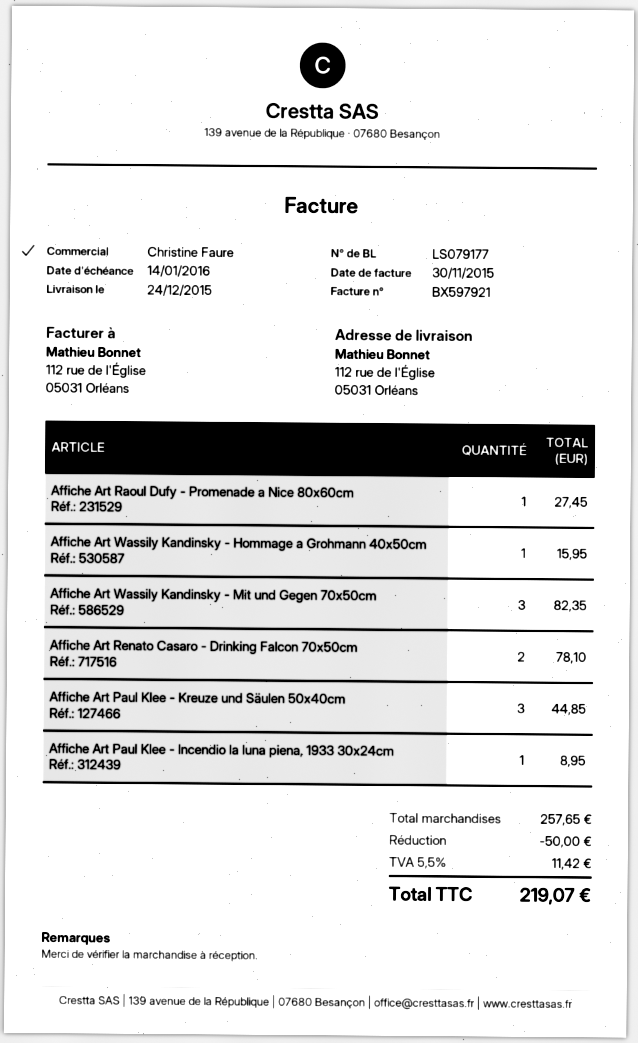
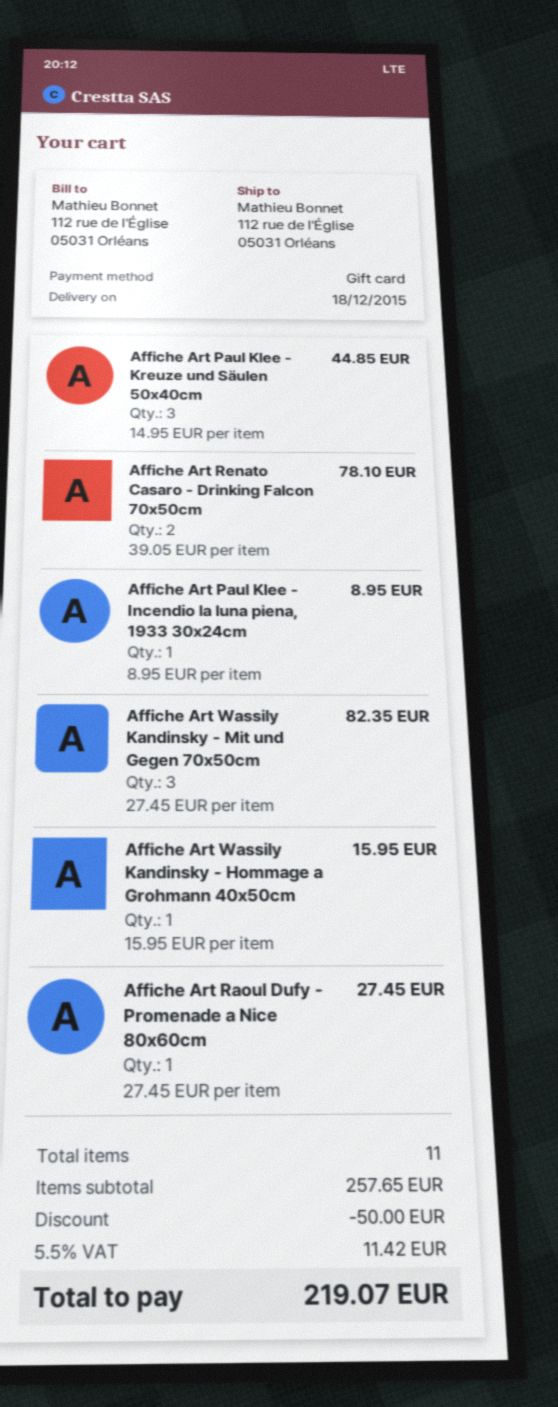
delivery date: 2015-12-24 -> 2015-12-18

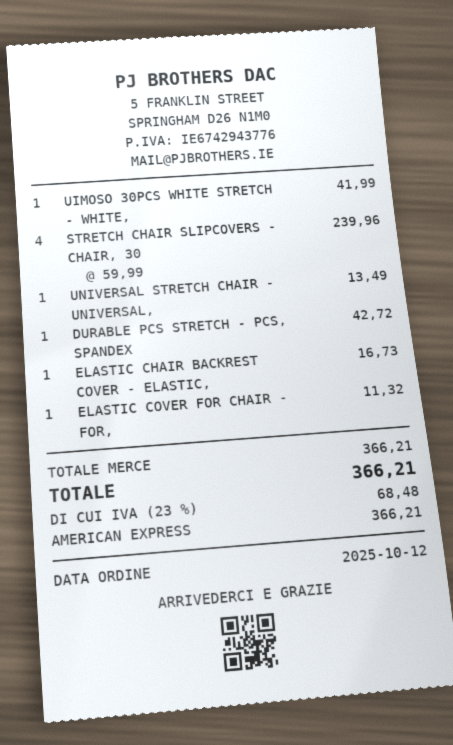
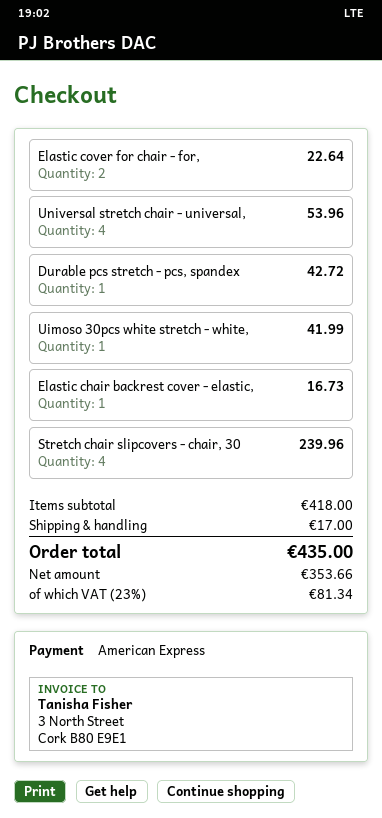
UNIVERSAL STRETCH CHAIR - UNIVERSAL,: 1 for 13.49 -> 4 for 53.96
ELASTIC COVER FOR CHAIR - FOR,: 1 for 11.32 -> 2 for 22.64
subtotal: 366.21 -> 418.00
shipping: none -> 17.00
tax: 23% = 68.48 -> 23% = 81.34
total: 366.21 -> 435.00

What the task requires: Copy from the line with "ELASTIC COVER FOR" to the final line of the records, inclusive, and add nothing else.

Solution:
ELASTIC COVER FOR CHAIR - FOR,: 1 for 11.32 -> 2 for 22.64
subtotal: 366.21 -> 418.00
shipping: none -> 17.00
tax: 23% = 68.48 -> 23% = 81.34
total: 366.21 -> 435.00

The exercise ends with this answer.